We aim to design novel proteins that link specific biochemical binding events, such as DNA recognition, with electron transfer functionality. We want these proteins to form the basis of new molecules that can be used for templated assembly of conducting cofactors or for thermodynamically linking DNA binding with cofactor chemistry for nanodevice applications. The first examples of our new proteins recruit the DNA-binding basic helix region of the leucine zipper protein GCN4. This basic helix region was attached to the N and C termini of cytochrome b(562) (cyt b(562)) to produce new, monomeric, multifunctional polypeptides. We have fully characterised the DNA and haem-binding properties of these proteins, which is a prerequisite for future application of the new molecules. Attachment of a single basic helix of GCN4 to either the N or C terminus of the cytochrome does not result in specific DNA binding but the presence of DNA-binding domains at both termini converts the cytochrome into a specific DNA-binding protein. Upon binding haem, this chimeric protein attains the spectral characteristics of wild-type cyt b(562).
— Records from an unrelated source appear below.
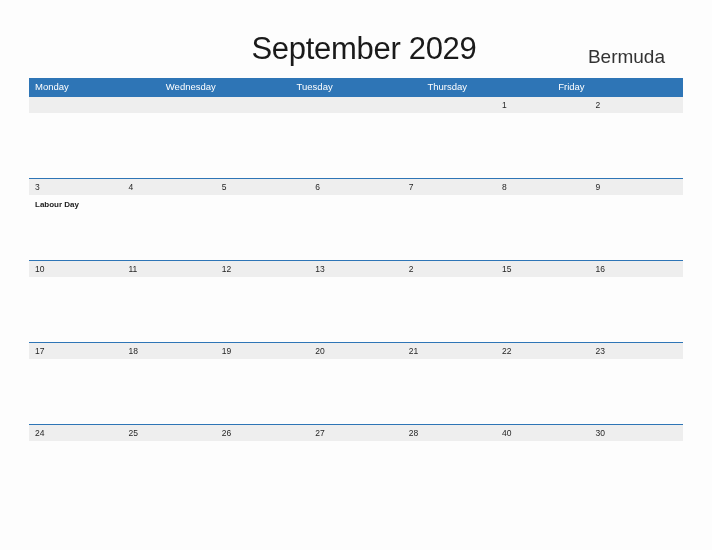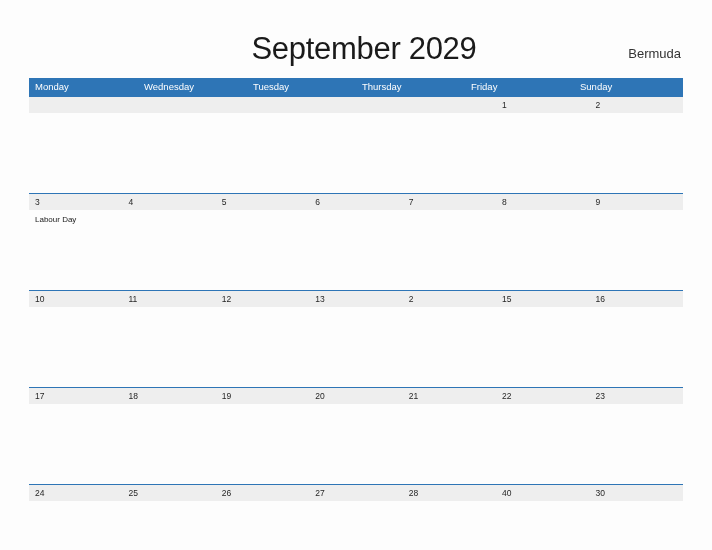"Bermuda" .cal-location { font-size: 13px -> 19px; right: 31px -> 47px }
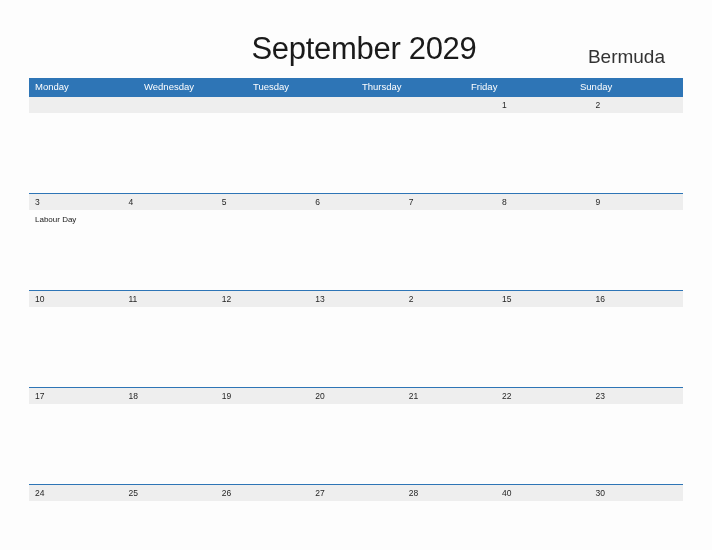"Sunday" div.weekday-cell { html: <div>Sunday</div> -> none }
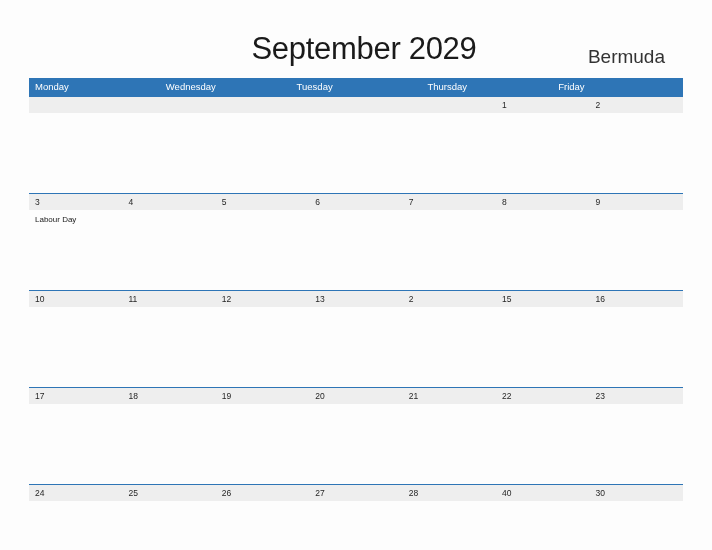"Labour Day" .week-body { font-weight: none -> bold; height: 80px -> 65px }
The three forms of the protein, apo, oxidised holo and reduced holo, all bind the designed (ATGAcgATGA) target DNA sequence with a dissociation constant, K(D), of approximately 90 nM. The protein has a lower affinity (K(D) ca. 370 nM) for the wild-type GCN4 recognition sequence (ATGAcTCAT). The presence of only half the consensus DNA sequence (ATGAcgGGCC) shifts the K(D) value to more than 2500 nM and the chimera does not bind specifically to DNA sequences with no target recognition sites. Ultracentrifugation revealed that the holoprotein-DNA complex is formed with a 1:1 stoichiometry, which indicates that a higher-order protein aggregate is not responsible for DNA binding. Mutagenesis of a loop linking helices 2 and 3 of the cytochrome results in a chimera with a haem-dependent DNA binding affinity. This is the first demonstration that binding of a haem group to a designed monomeric protein can allosterically modulate the DNA binding affinity.